WordPerfect's "Reveal Codes" has its roots in word processors that pre-date graphical user interfaces. It may seem a little clunky to users who aren't familiar with it, but it very quickly and directly indicates all of the formatting that is associated with a given piece of text. It's roughly similar to viewing and editing a web page's HTML tags in a text editor, where you might choose to make text "bold" by surrounding the text with "open bold" and "close bold" tags.

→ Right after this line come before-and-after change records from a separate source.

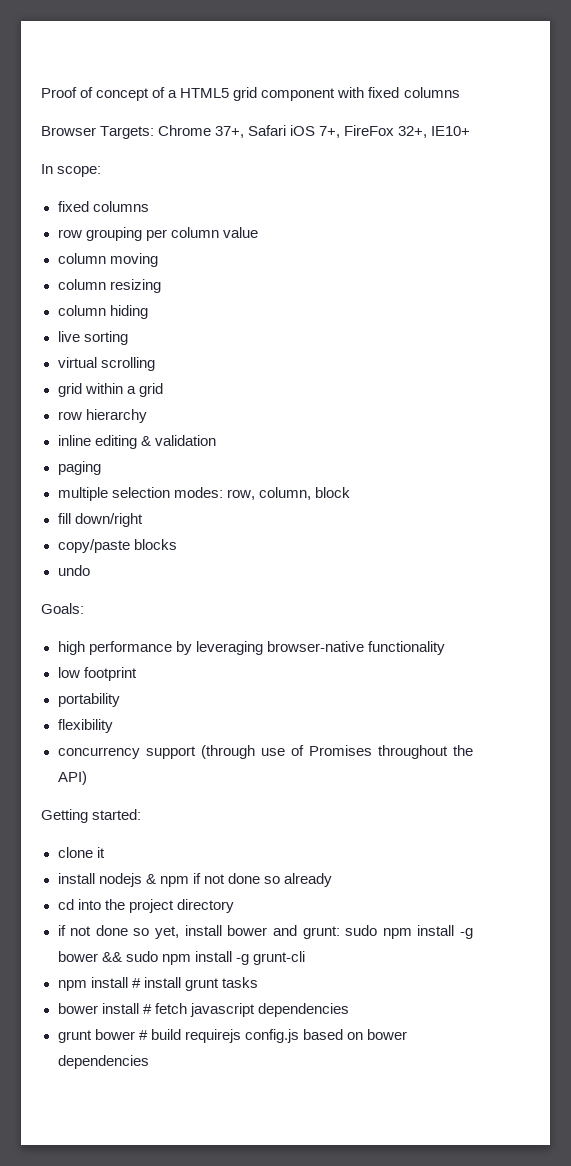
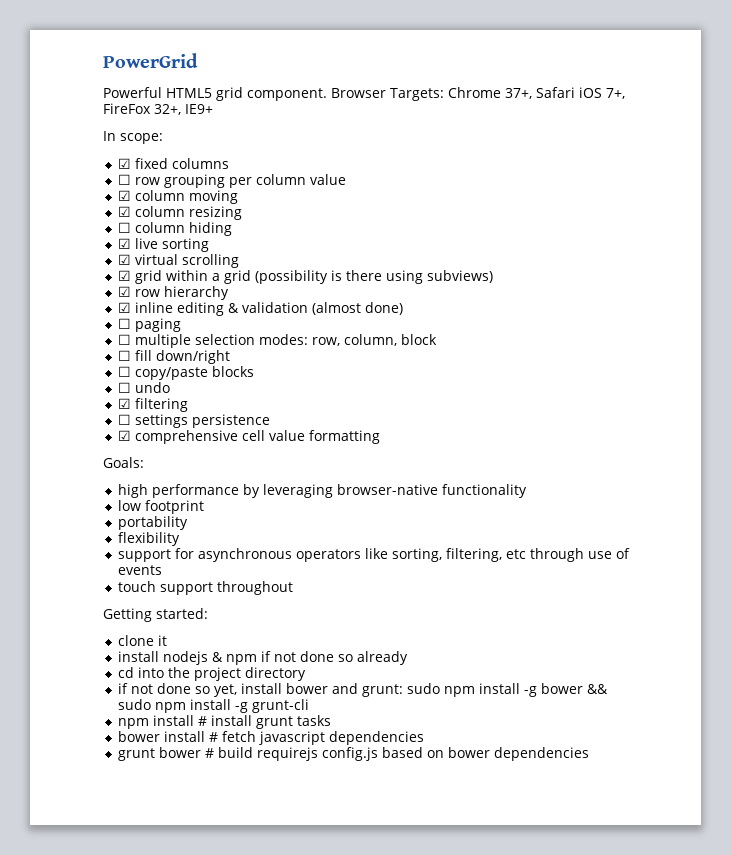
- Proof of concept of a HTML5 grid component with fixed columns
- Browser Targets: Chrome 37+, Safari iOS 7+, FireFox 32+, IE10+
+ PowerGrid
+ Powerful HTML5 grid component. Browser Targets: Chrome 37+, Safari iOS 7+, FireFox 32+, IE9+
  In scope:
- fixed columns
- row grouping per column value
+ ☑ fixed columns
+ ☐ row grouping per column value
- column moving
+ ☑ column moving
- column resizing
+ ☑ column resizing
- column hiding
+ ☐ column hiding
- live sorting
+ ☑ live sorting
- virtual scrolling
+ ☑ virtual scrolling
- grid within a grid
- row hierarchy
+ ☑ grid within a grid (possibility is there using subviews)
+ ☑ row hierarchy
- inline editing & validation
- paging
+ ☑ inline editing & validation (almost done)
+ ☐ paging
- multiple selection modes: row, column, block
+ ☐ multiple selection modes: row, column, block
- fill down/right
+ ☐ fill down/right
- copy/paste blocks
+ ☐ copy/paste blocks
- undo
+ ☐ undo
+ ☑ filtering
+ ☐ settings persistence
+ ☑ comprehensive cell value formatting
- concurrency support (through use of Promises throughout the API)
+ support for asynchronous operators like sorting, filtering, etc through use of events
+ touch support throughout

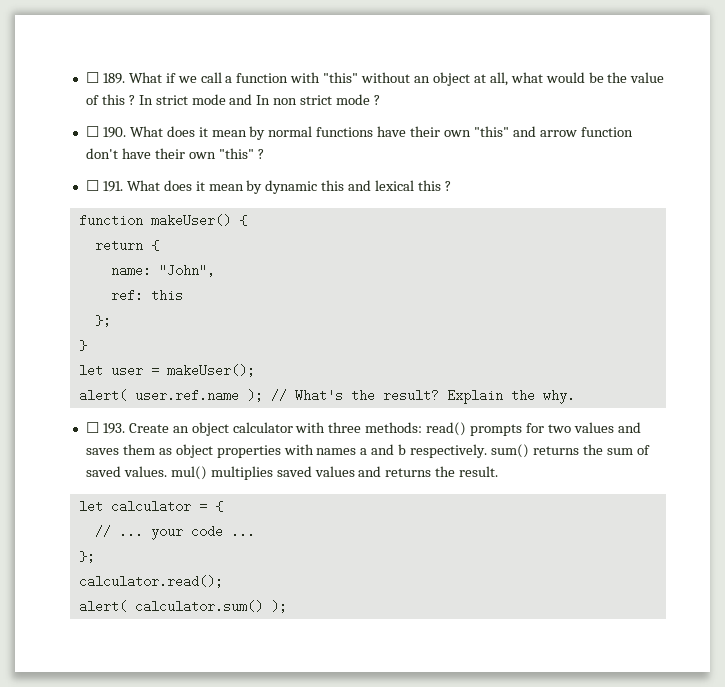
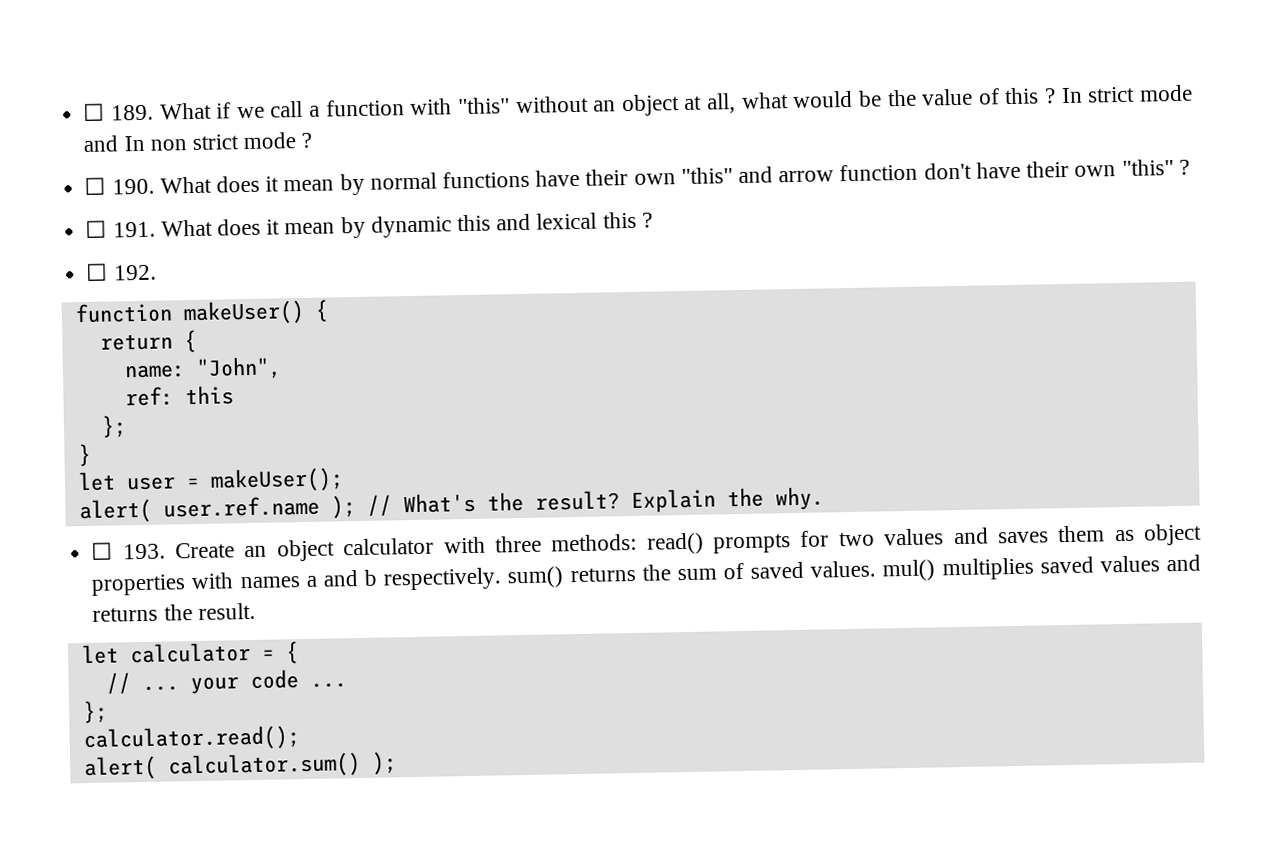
+ ☐ 192.

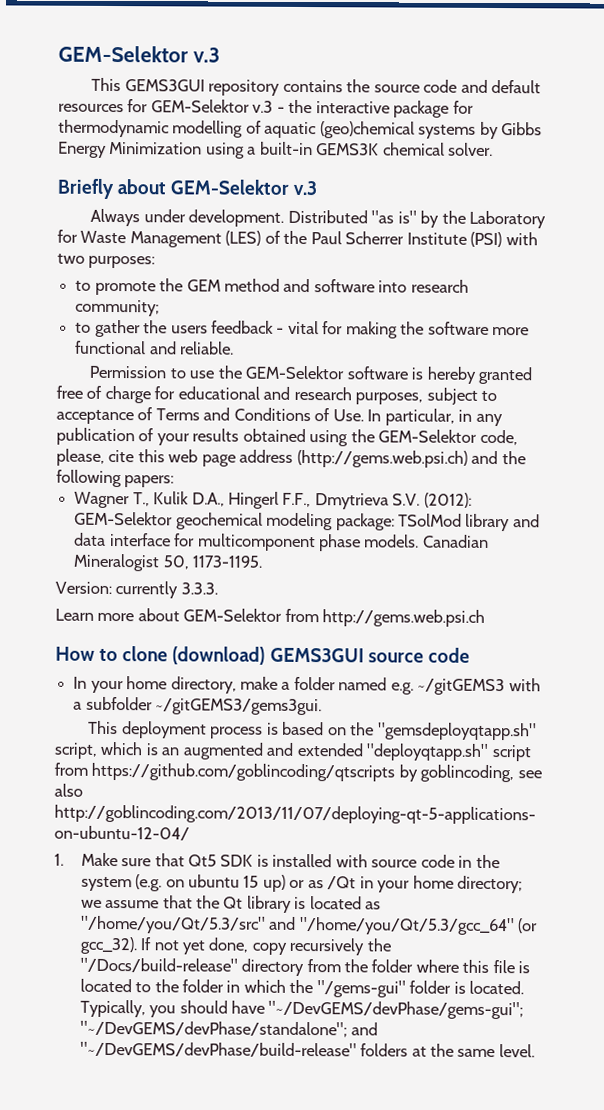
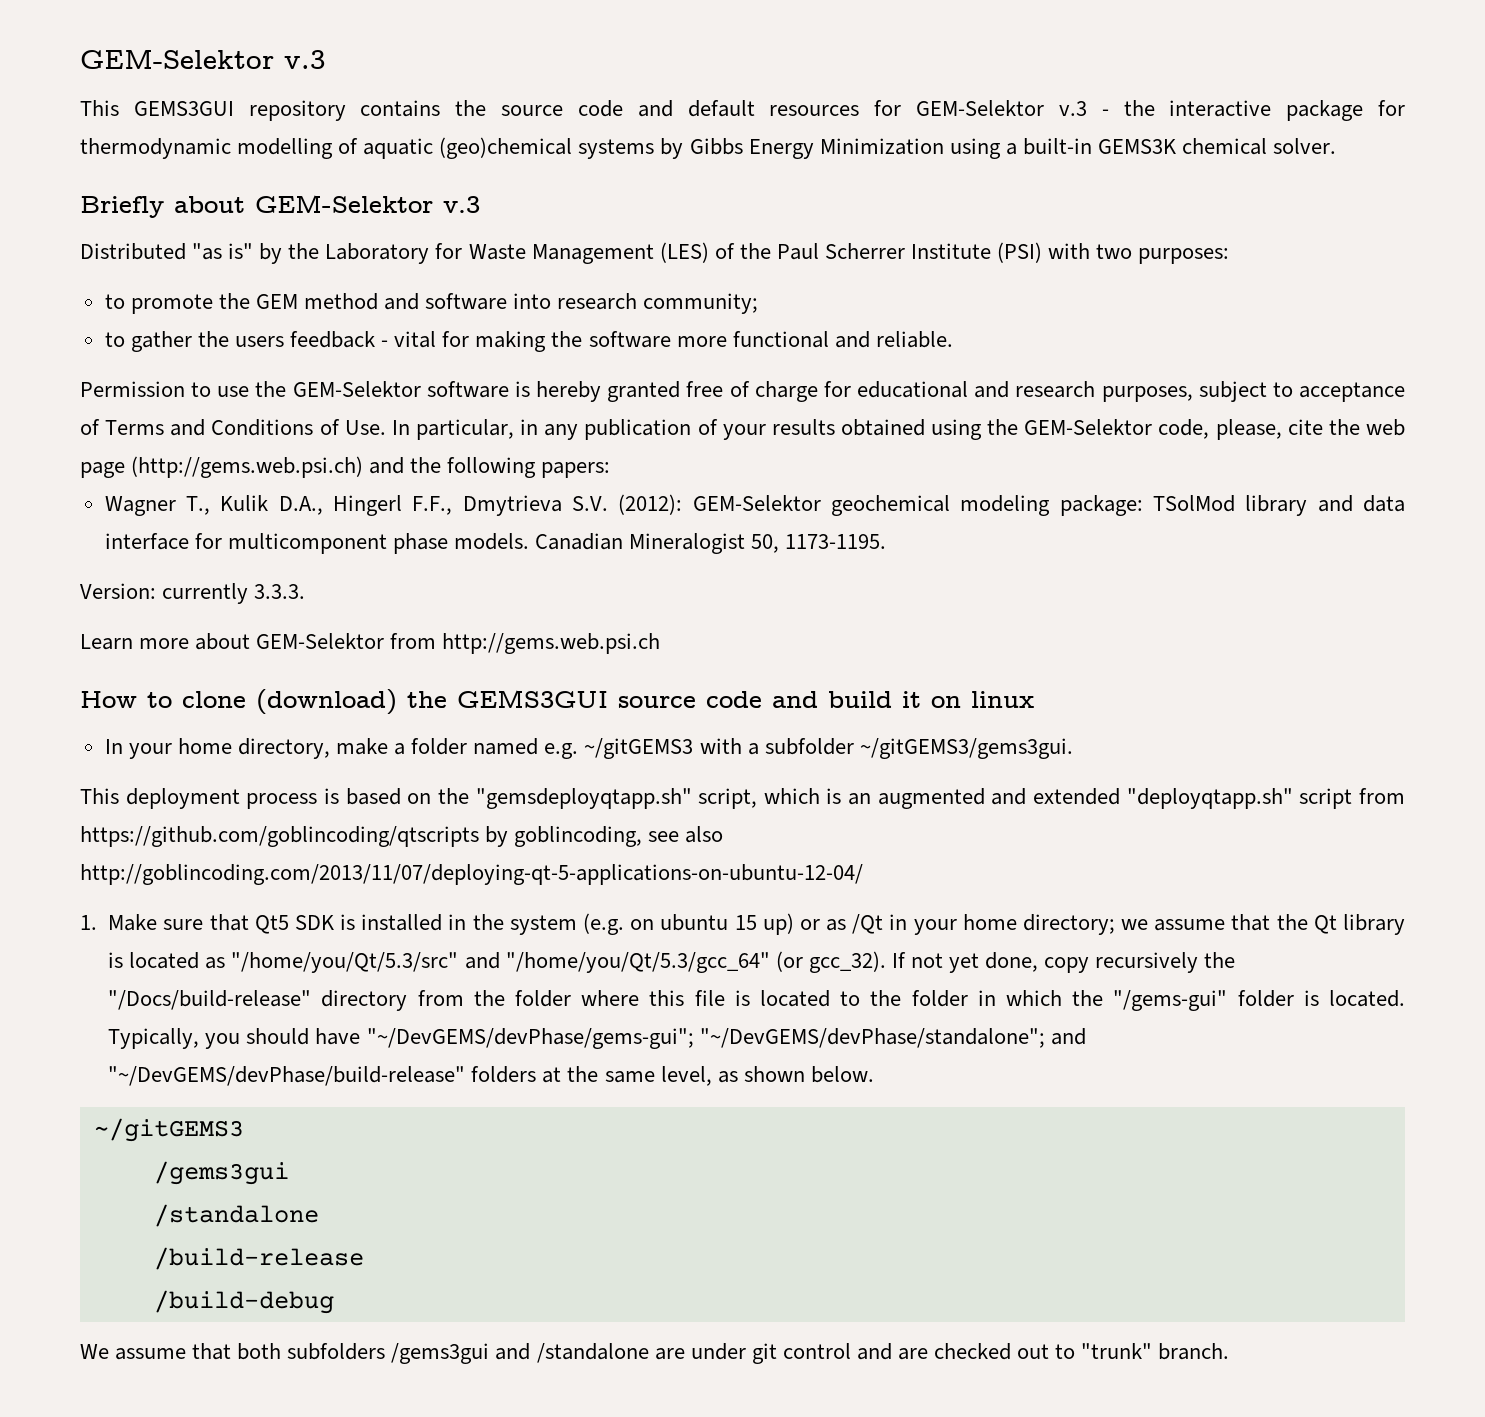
- Always under development.
- Permission to use the GEM-Selektor software is hereby granted free of charge for educational and research purposes, subject to acceptance of Terms and Conditions of Use. In particular, in any publication of your results obtained using the GEM-Selektor code, please, cite this web page address (http://gems.web.psi.ch) and the following papers:
+ Permission to use the GEM-Selektor software is hereby granted free of charge for educational and research purposes, subject to acceptance of Terms and Conditions of Use. In particular, in any publication of your results obtained using the GEM-Selektor code, please, cite the web page (http://gems.web.psi.ch) and the following papers:
- How to clone (download) GEMS3GUI source code
+ How to clone (download) the GEMS3GUI source code and build it on linux
- 1. Make sure that Qt5 SDK is installed with source code in the system (e.g. on ubuntu 15 up) or as /Qt in your home directory; we assume that the Qt library is located as "/home/you/Qt/5.3/src" and "/home/you/Qt/5.3/gcc_64" (or gcc_32).
+ 1. Make sure that Qt5 SDK is installed in the system (e.g. on ubuntu 15 up) or as /Qt in your home directory; we assume that the Qt library is located as "/home/you/Qt/5.3/src" and "/home/you/Qt/5.3/gcc_64" (or gcc_32).
- Typically, you should have "~/DevGEMS/devPhase/gems-gui"; "~/DevGEMS/devPhase/standalone"; and "~/DevGEMS/devPhase/build-release" folders at the same level.
+ Typically, you should have "~/DevGEMS/devPhase/gems-gui"; "~/DevGEMS/devPhase/standalone"; and "~/DevGEMS/devPhase/build-release" folders at the same level, as shown below.
+ ~/gitGEMS3
+ /gems3gui
+ /standalone
+ /build-release
+ /build-debug
+ We assume that both subfolders /gems3gui and /standalone are under git control and are checked out to "trunk" branch.

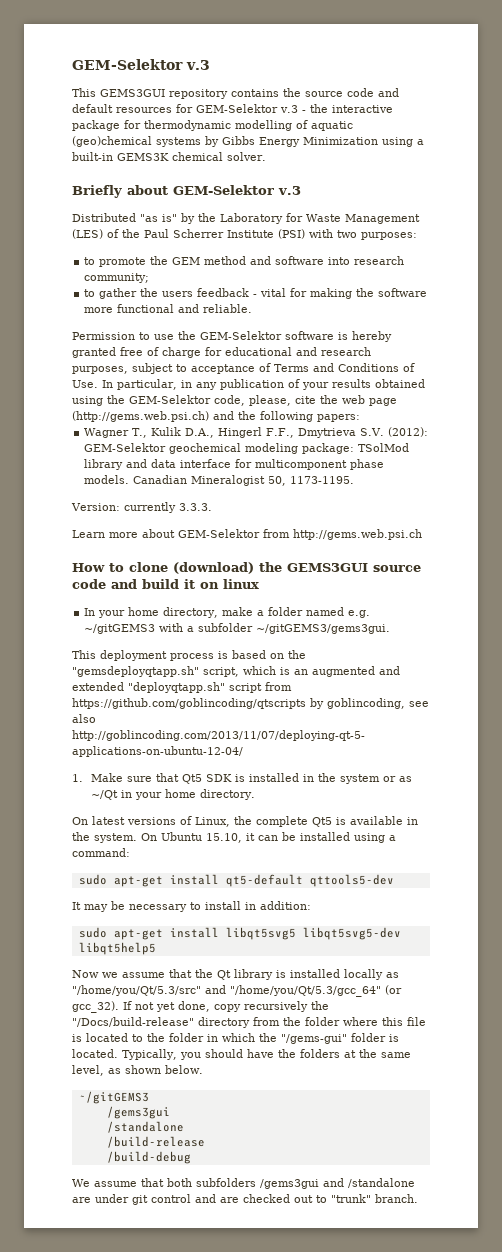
- 1. Make sure that Qt5 SDK is installed in the system (e.g. on ubuntu 15 up) or as /Qt in your home directory; we assume that the Qt library is located as "/home/you/Qt/5.3/src" and "/home/you/Qt/5.3/gcc_64" (or gcc_32).
+ 1. Make sure that Qt5 SDK is installed in the system or as ~/Qt in your home directory.
+ On latest versions of Linux, the complete Qt5 is available in the system. On Ubuntu 15.10, it can be installed using a command:
+ sudo apt-get install qt5-default qttools5-dev
+ It may be necessary to install in addition:
+ sudo apt-get install libqt5svg5 libqt5svg5-dev libqt5help5
+ Now we assume that the Qt library is installed locally as "/home/you/Qt/5.3/src" and "/home/you/Qt/5.3/gcc_64" (or gcc_32).
- Typically, you should have "~/DevGEMS/devPhase/gems-gui"; "~/DevGEMS/devPhase/standalone"; and "~/DevGEMS/devPhase/build-release" folders at the same level, as shown below.
+ Typically, you should have the folders at the same level, as shown below.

For WordPerfect users, it's useful to know that formatting defaults for a paragraph in Word are "embedded" in each paragraph's invisible "¶" character as a "Style". A Word "Style" might include the choice of a particular font, a font size, and other information, like bold, italic, etc. You can add other formatting to text within a paragraph, but it does not change the paragraph's basic "Style". If you replace the "¶" character of a paragraph in Word with a differently styled paragraph's "¶" character, the paragraph will adopt the styling of the new "¶" character. If you're moving from WordPerfect to Word and you do a lot of text formatting, there probably is no more important concept to understand than how "Styles" work in Word...it's well worth investing the time and effort to learn.
Believe it or not, I did not set out to write a tech support article.